§ **EXERCISE DESCRIPTION**:
Say only the number of lines in the entries below that contain "modal".

Segment Start: MATERIAL SHOWN

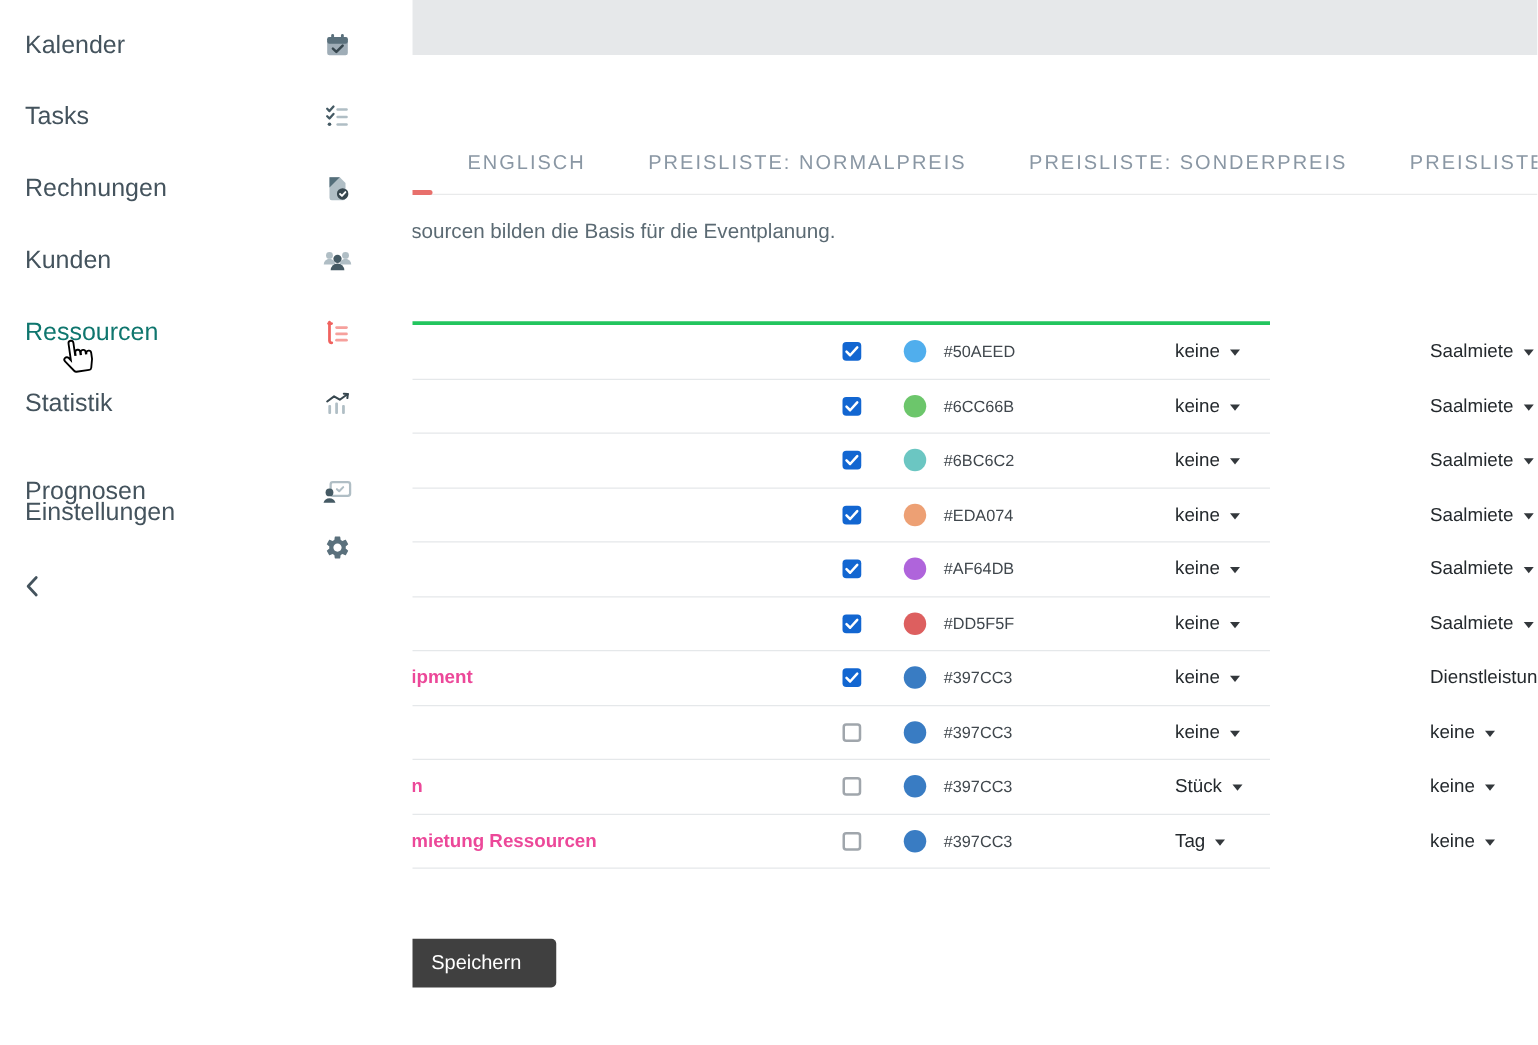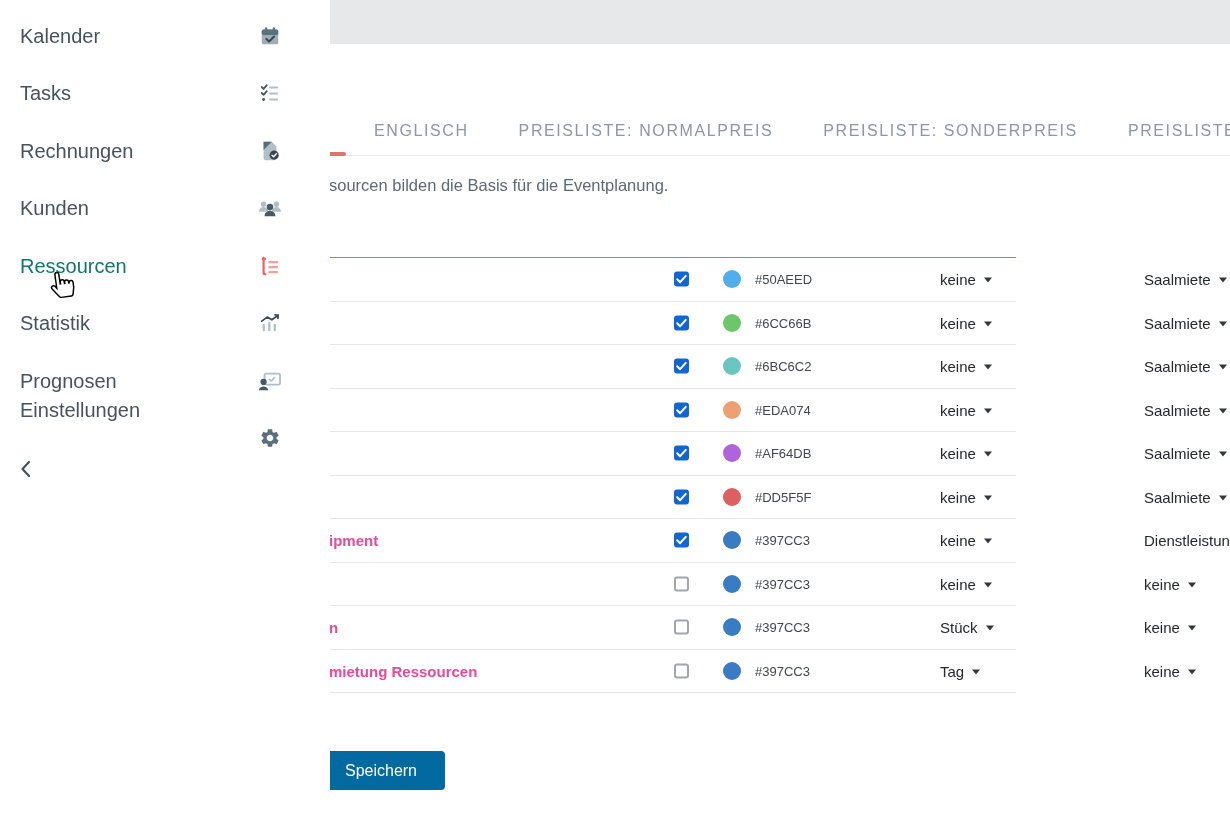--- a/index.html
+++ b/index.html
@@ -16,39 +16,39 @@
   .tabs{position:absolute;left:374px;top:107px;height:48px;display:flex;gap:50px;align-items:center;}
   .tab{
     font-size:16px;letter-spacing:1.6px;color:#8a97a4;font-weight:500;
     white-space:nowrap;cursor:pointer;line-height:48px;
   }
   .intro{
     position:absolute;left:329px;top:176px;margin:0;
     font-size:16.5px;color:#5b6a73;white-space:nowrap;
   }
   
-  .res-table{position:absolute;left:0;top:257px;width:1016px;border-top:1px solid #22c55e;}
+  .res-table{position:absolute;left:0;top:257px;width:1016px;border-top:3px solid #22c55e;}
   .row{position:relative;height:43.5px;border-bottom:1px solid #e5e8ea;box-sizing:border-box;}
   .row > *{position:absolute;top:50%;transform:translateY(-50%);}
   .row-name{left:329px;font-size:15px;font-weight:700;color:#ec4899;white-space:nowrap;}
   .cb{left:674px;width:15px;height:15px;border-radius:3px;cursor:pointer;}
   .cb.checked{background:#1266d1;}
   .cb.checked svg{display:block;}
   .cb.unchecked{background:#fff;border:2px solid #a0a6ac;box-sizing:border-box;}
   .dot{left:723px;width:18px;height:18px;border-radius:50%;cursor:pointer;}
   .hex{left:755px;font-size:13px;color:#40474d;white-space:nowrap;}
   .dd{display:flex;align-items:center;gap:8px;cursor:pointer;white-space:nowrap;}
   .dd-label{font-size:15px;color:#24292d;}
   .caret{width:0;height:0;border-left:4.5px solid transparent;border-right:4.5px solid transparent;border-top:5px solid #33383c;margin-top:2px;}
   .dd.unit{left:940px;}
   .dd.cat{left:1144px;}
   
   .save{
     position:absolute;left:317px;top:751px;width:128px;height:39px;
-    background:#0369a1;color:#ffffff;border:none;border-radius:4px;
+    background:#404040;color:#ffffff;border:none;border-radius:4px;
     font-size:16px;font-family:"Liberation Sans",sans-serif;cursor:pointer;
     text-align:center;
   }
   
   .sidebar{position:absolute;left:0;top:0;width:330px;height:836px;background:#ffffff;z-index:10;}
   .side-item{
     position:absolute;left:0;width:330px;height:56px;
     display:flex;align-items:center;justify-content:space-between;
     padding:0 48px 0 20px;box-sizing:border-box;cursor:pointer;
   }
@@ -339,21 +339,21 @@
       <svg width="22" height="22" viewBox="0 0 24 24">
         <rect x="4" y="13" width="2.4" height="8" rx="1" fill="#b0bec5"></rect>
         <rect x="10" y="11" width="2.4" height="10" rx="1" fill="#b0bec5"></rect>
         <rect x="16" y="13" width="2.4" height="8" rx="1" fill="#b0bec5"></rect>
         <path d="M3 10 L9 5.5 L14 8.5 L21 3.5" stroke="#37474f" stroke-width="1.8" fill="none" stroke-linecap="round" stroke-linejoin="round"></path>
         <path d="M17.5 3.2 L21 3.5 L20.6 7" stroke="#37474f" stroke-width="1.8" fill="none" stroke-linecap="round" stroke-linejoin="round"></path>
       </svg>
     </span>
   </div>
 
-  <div class="side-item" style="top:353px;text-align:right;">
+  <div class="side-item" style="top:365px;text-align:right;">
     <span class="side-label">Prognosen</span>
     <span class="side-icon">
       <svg width="24" height="22" viewBox="0 0 26 24">
         <rect x="7" y="4" width="17" height="12" rx="2" fill="none" stroke="#b0bec5" stroke-width="2"></rect>
         <path d="M12.5 10.2 L14.5 12 L18 8.4" stroke="#b0bec5" stroke-width="1.8" fill="none" stroke-linecap="round" stroke-linejoin="round"></path>
         <circle cx="6" cy="13" r="3.4" fill="#455a64"></circle>
         <path d="M0.8 22 a5.4 5.4 0 0 1 10.4 0 Z" fill="#455a64"></path>
       </svg>
     </span>
   </div>

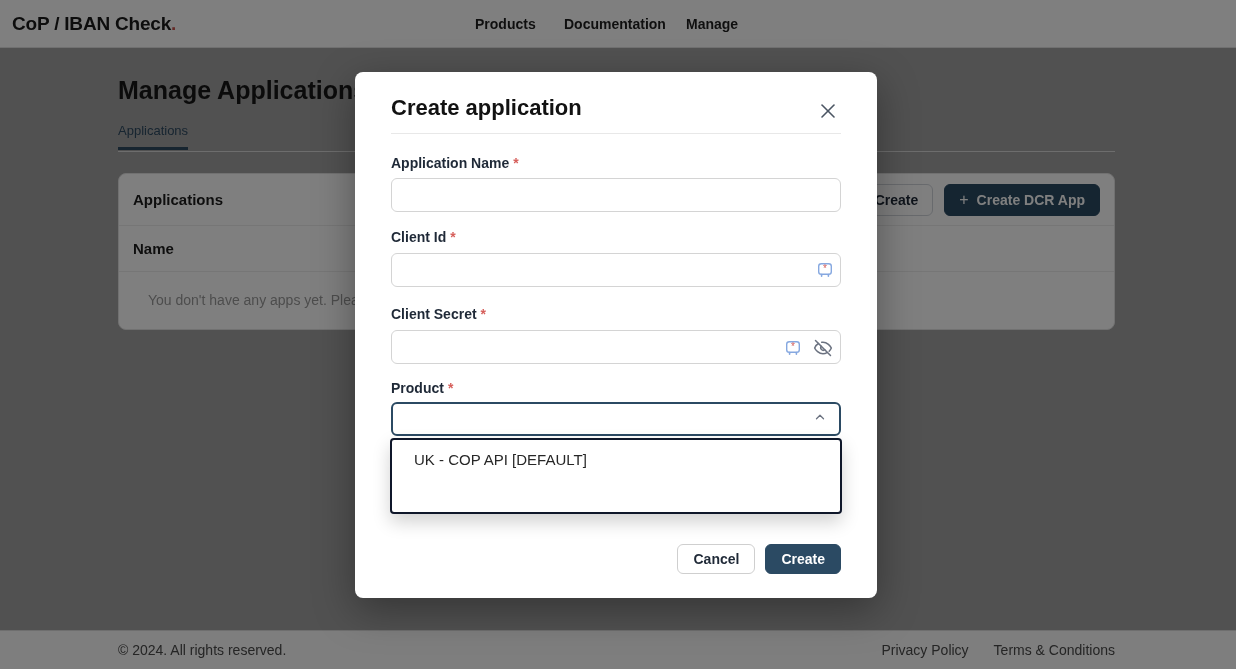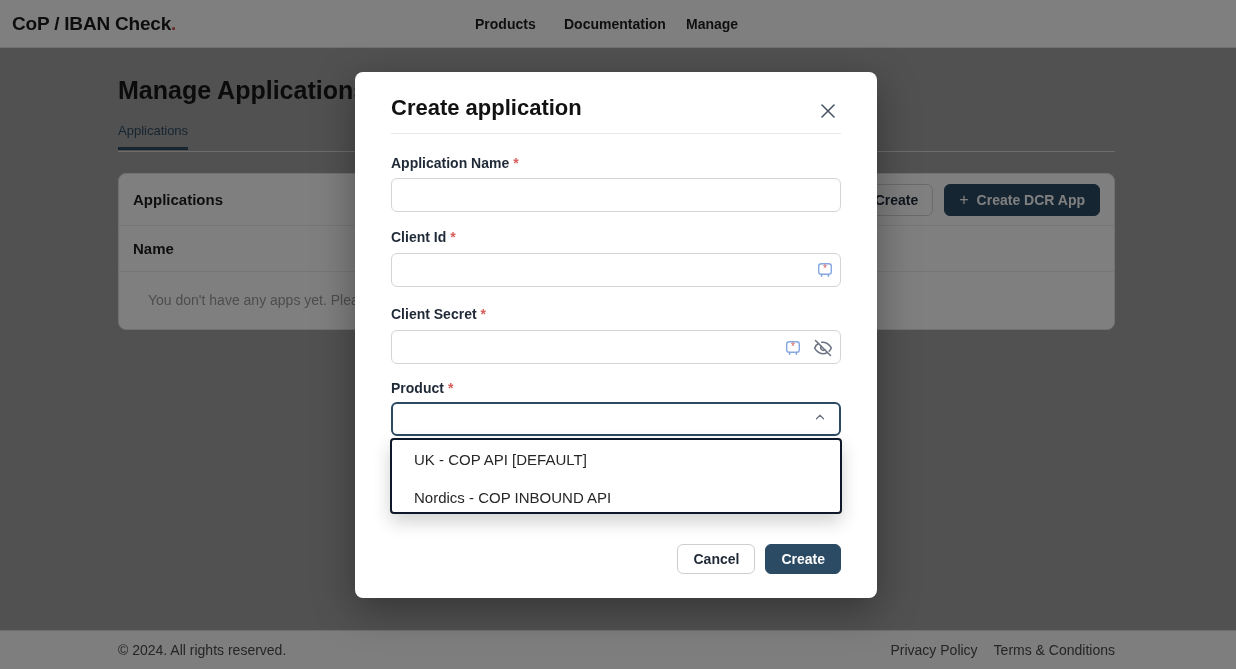--- a/index.html
+++ b/index.html
@@ -33,21 +33,21 @@
   .btn-outline { background:#ffffff; border:1px solid #d1d5db; color:#1f2937; }
   .btn-navy { background:#2b4a63; border:1px solid #2b4a63; color:#ffffff; }
   .plus { font-weight:400; font-size:16px; line-height:1; }
   .name-row { height:46px; display:flex; align-items:center; padding-left:14px; font-size:15px; font-weight:700; color:#1c1c1c; border-bottom:1px solid #ececec; }
   .empty-row { height:56px; display:flex; align-items:center; padding-left:29px; font-size:14px; color:#9a9a9a; }
 
   
   .footer { position:absolute; left:0; right:0; top:630px; height:39px; background:#fcfcfc; border-top:1px solid #dddddd; z-index:1; }
   .footer-inner { position:absolute; left:118px; width:997px; top:0; height:100%; display:flex; align-items:center; justify-content:space-between; }
   .footer-copy { font-size:14px; color:#4a4a4a; }
-  .footer-links { display:flex; gap:16px; }
+  .footer-links { display:flex; gap:25px; }
   .footer-link { font-size:14px; color:#4a4a4a; cursor:pointer; }
 
   
   .overlay { position:absolute; inset:0; background:rgba(0,0,0,0.5); z-index:50; }
   .modal { position:absolute; left:355px; top:72px; width:522px; height:526px; background:#ffffff; border-radius:8px; box-shadow:0 12px 40px rgba(0,0,0,0.35); z-index:100; }
   .modal-title { position:absolute; left:36px; top:23px; font-size:22px; font-weight:700; color:#121212; }
   .modal-close { position:absolute; right:39px; top:29px; width:20px; height:20px; display:flex; align-items:center; justify-content:center; cursor:pointer; }
   .modal-divider { position:absolute; left:36px; right:36px; top:61px; height:1px; background:#e8e8e8; }
 
   .field-label { position:absolute; left:36px; font-size:14px; font-weight:700; color:#1f2937; }
@@ -168,21 +168,20 @@
     <div class="select-box">
       <span>
         <svg width="14" height="14" viewBox="0 0 24 24" fill="none" stroke="#6b7280" stroke-width="2.2" stroke-linecap="round" stroke-linejoin="round">
             <polyline points="6 15 12 9 18 15"></polyline>
           </svg>
       </span>
     </div>
 
     <div class="dropdown">
       <div class="dropdown-option">UK - COP API [DEFAULT]</div>
-      <div class="dropdown-option">Nordics - COP INBOUND API</div>
     </div>
 
     <div class="modal-actions">
       <span class="m-btn m-cancel">Cancel</span>
       <span class="m-btn m-create">Create</span>
     </div>
   </div>
 
 </div>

Segment End: MATERIAL SHOWN

§ **OUTPUT**:
5